» **Required action**: Give back exactly the lines of the data below, starting with the line that has "for energy transfer</span></div>" and going on through the line that has "233px; top: 363px;".

[[ Records to use open ]]

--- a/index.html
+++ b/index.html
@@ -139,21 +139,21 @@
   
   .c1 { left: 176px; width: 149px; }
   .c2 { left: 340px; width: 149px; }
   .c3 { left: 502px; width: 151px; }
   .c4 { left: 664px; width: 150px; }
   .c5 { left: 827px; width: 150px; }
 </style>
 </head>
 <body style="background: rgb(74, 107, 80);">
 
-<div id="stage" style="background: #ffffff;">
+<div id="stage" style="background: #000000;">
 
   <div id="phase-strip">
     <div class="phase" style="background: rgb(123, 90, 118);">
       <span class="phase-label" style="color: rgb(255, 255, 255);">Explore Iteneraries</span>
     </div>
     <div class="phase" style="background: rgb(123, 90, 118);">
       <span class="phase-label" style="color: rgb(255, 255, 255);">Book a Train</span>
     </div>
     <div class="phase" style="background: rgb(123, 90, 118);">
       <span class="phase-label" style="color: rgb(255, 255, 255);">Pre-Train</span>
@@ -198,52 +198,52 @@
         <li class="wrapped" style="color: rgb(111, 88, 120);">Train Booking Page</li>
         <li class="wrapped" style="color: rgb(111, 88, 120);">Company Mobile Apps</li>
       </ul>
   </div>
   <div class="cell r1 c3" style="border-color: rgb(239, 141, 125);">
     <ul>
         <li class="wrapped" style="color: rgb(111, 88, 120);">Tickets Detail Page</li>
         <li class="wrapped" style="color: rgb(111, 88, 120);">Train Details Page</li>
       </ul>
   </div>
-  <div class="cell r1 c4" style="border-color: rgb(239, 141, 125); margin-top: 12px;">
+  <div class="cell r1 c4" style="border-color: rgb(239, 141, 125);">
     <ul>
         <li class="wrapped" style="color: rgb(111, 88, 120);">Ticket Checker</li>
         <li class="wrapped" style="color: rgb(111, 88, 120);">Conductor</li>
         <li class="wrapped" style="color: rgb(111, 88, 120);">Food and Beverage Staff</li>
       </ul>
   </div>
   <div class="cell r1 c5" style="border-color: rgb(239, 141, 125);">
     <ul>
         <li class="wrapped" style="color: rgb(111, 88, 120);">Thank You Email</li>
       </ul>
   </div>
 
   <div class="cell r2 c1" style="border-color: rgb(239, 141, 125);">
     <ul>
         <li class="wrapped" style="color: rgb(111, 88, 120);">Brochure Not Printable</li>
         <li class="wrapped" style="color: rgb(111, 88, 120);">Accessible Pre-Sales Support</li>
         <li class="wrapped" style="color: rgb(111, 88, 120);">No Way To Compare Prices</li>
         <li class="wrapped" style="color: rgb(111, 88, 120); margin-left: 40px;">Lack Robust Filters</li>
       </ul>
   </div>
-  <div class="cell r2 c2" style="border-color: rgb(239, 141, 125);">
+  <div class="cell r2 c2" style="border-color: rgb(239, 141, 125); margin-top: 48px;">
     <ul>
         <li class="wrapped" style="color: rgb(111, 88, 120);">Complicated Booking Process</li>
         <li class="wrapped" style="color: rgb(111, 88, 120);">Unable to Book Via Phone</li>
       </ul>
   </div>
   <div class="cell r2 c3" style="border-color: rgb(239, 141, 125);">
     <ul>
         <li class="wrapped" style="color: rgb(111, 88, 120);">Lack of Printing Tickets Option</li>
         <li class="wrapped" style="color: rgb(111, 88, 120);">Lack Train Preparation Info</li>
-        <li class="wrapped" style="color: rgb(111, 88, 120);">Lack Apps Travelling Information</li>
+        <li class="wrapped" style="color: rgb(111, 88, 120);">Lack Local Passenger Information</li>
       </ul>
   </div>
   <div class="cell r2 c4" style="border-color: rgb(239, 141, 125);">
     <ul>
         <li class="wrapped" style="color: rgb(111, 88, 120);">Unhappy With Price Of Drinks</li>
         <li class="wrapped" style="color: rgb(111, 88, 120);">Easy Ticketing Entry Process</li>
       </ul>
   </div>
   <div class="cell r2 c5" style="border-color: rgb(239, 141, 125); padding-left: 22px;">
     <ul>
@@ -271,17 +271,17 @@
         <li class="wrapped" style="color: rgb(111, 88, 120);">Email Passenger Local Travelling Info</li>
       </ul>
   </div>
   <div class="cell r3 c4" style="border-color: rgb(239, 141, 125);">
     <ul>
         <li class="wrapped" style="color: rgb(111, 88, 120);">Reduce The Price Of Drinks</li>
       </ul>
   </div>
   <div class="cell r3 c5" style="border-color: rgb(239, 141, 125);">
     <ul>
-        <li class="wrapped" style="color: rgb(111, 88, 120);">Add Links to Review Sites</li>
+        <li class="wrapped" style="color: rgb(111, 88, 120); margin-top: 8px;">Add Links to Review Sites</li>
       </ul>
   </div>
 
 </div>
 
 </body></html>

[[ Records to use closed ]]
[[ Records to use open ]]

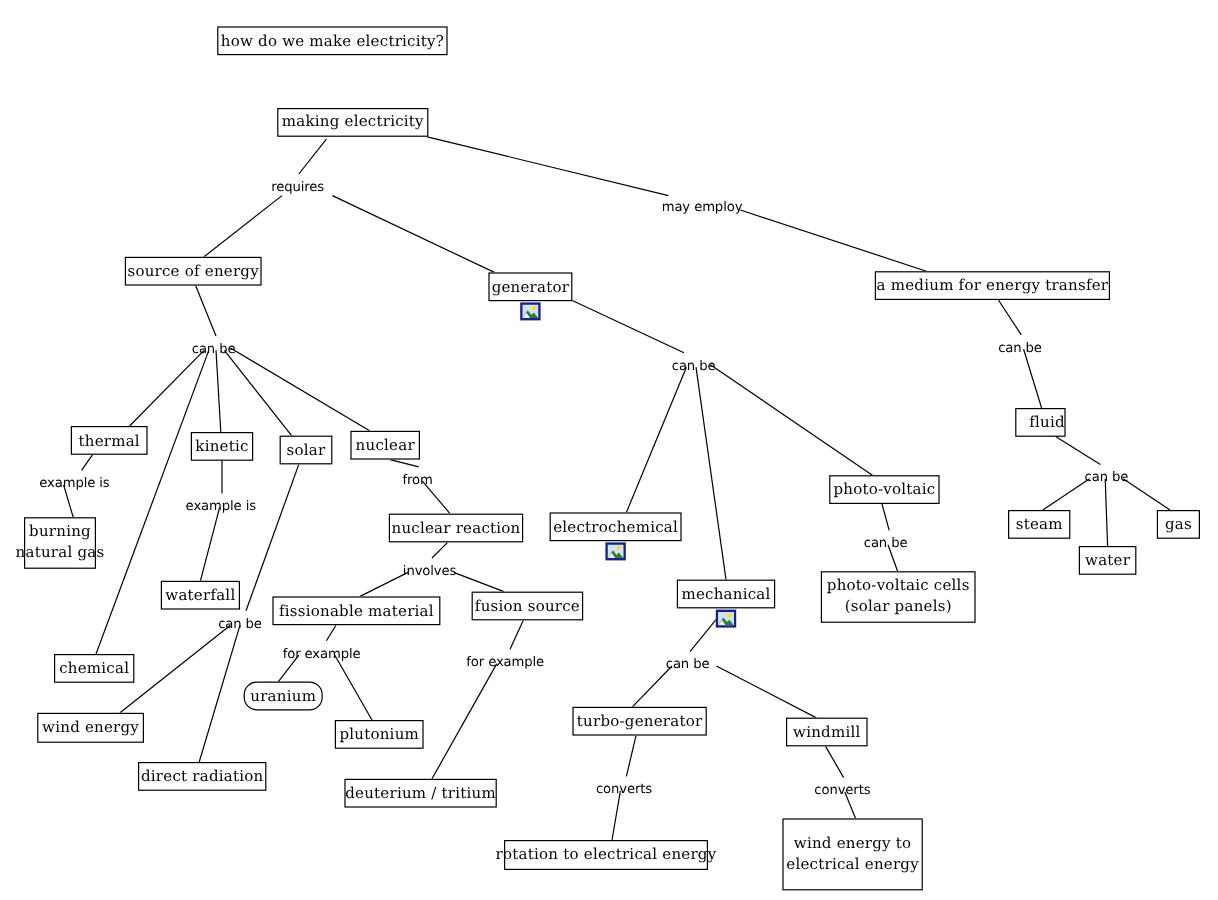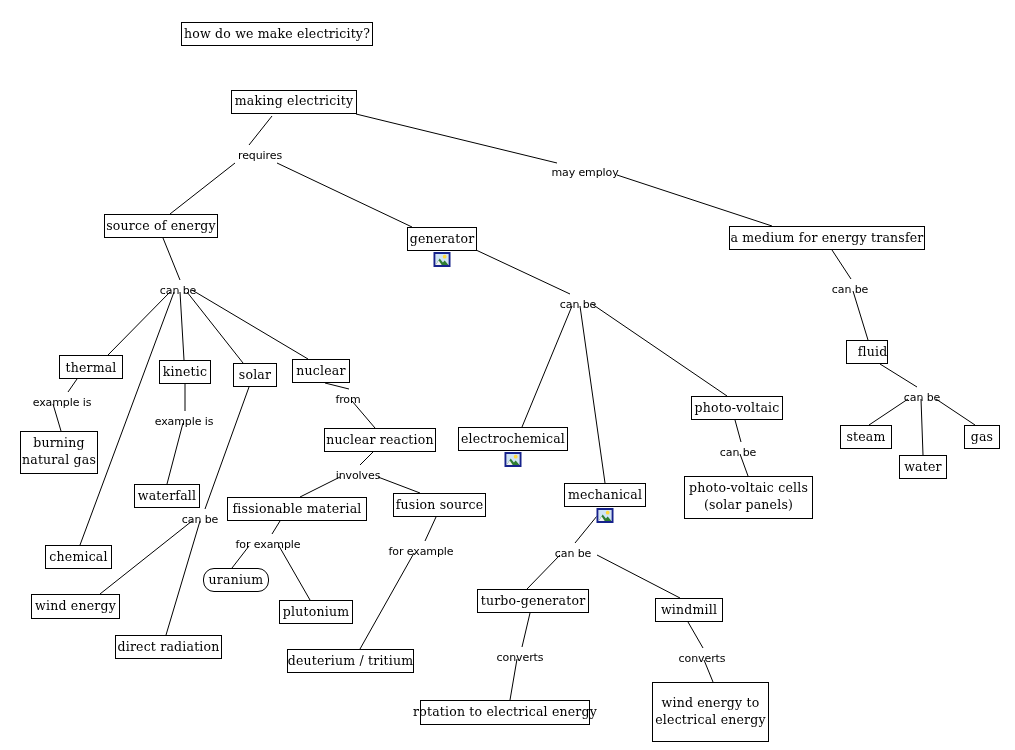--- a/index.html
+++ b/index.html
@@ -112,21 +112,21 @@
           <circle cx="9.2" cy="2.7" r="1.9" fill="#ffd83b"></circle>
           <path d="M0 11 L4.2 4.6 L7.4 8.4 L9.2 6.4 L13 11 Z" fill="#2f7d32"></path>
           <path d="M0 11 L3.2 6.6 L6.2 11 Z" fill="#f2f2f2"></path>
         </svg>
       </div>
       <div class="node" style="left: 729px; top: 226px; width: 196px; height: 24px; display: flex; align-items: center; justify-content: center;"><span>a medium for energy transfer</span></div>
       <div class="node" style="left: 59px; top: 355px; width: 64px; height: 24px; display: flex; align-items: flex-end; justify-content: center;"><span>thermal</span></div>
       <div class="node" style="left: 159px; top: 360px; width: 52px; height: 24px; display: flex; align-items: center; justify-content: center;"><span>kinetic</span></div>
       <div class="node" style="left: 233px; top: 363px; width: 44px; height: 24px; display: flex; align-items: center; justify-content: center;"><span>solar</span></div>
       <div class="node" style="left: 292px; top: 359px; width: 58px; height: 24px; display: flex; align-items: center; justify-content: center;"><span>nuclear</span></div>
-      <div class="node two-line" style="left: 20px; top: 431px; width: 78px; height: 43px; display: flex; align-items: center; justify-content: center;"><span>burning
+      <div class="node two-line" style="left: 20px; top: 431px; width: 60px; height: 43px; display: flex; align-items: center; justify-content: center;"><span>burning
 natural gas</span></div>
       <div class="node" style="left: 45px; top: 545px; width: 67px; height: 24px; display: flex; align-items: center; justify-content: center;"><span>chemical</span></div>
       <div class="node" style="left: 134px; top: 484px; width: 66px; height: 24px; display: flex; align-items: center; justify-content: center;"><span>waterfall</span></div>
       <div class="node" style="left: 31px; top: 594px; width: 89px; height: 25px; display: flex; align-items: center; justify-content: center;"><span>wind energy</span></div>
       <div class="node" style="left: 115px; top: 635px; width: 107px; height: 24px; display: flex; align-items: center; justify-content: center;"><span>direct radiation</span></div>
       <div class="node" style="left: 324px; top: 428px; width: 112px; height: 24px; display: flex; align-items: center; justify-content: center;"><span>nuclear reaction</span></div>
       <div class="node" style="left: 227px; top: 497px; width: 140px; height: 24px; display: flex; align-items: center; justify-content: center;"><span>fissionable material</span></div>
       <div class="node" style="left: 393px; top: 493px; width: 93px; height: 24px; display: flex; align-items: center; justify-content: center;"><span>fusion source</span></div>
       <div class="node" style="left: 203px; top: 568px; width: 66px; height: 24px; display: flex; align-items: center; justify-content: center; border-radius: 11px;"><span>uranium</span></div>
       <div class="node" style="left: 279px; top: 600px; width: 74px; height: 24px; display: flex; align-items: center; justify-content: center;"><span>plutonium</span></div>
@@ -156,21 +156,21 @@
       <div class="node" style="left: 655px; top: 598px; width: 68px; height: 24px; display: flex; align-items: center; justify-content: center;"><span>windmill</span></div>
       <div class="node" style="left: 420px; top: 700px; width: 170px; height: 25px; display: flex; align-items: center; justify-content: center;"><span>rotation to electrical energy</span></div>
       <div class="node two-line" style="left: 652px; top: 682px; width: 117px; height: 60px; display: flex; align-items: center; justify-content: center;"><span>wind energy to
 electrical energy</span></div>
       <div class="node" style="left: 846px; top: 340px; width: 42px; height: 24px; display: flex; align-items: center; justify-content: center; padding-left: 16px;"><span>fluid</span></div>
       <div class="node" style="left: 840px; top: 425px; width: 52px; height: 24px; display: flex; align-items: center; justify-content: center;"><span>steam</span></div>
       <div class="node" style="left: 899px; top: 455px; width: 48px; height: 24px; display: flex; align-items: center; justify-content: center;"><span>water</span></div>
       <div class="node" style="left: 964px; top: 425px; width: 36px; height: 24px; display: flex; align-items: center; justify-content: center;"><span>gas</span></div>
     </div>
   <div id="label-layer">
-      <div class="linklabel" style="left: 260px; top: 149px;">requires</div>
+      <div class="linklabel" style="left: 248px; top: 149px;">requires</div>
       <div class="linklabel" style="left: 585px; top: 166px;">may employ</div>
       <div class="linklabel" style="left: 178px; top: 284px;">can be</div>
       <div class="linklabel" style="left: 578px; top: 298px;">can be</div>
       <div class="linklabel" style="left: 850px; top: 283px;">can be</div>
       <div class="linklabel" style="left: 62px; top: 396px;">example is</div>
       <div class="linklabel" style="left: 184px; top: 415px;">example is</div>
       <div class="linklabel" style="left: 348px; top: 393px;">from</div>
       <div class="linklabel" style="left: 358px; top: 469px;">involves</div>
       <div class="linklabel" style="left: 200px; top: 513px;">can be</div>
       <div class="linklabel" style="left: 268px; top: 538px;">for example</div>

[[ Records to use closed ]]

» **Solution**:
       <div class="node" style="left: 729px; top: 226px; width: 196px; height: 24px; display: flex; align-items: center; justify-content: center;"><span>a medium for energy transfer</span></div>
       <div class="node" style="left: 59px; top: 355px; width: 64px; height: 24px; display: flex; align-items: flex-end; justify-content: center;"><span>thermal</span></div>
       <div class="node" style="left: 159px; top: 360px; width: 52px; height: 24px; display: flex; align-items: center; justify-content: center;"><span>kinetic</span></div>
       <div class="node" style="left: 233px; top: 363px; width: 44px; height: 24px; display: flex; align-items: center; justify-content: center;"><span>solar</span></div>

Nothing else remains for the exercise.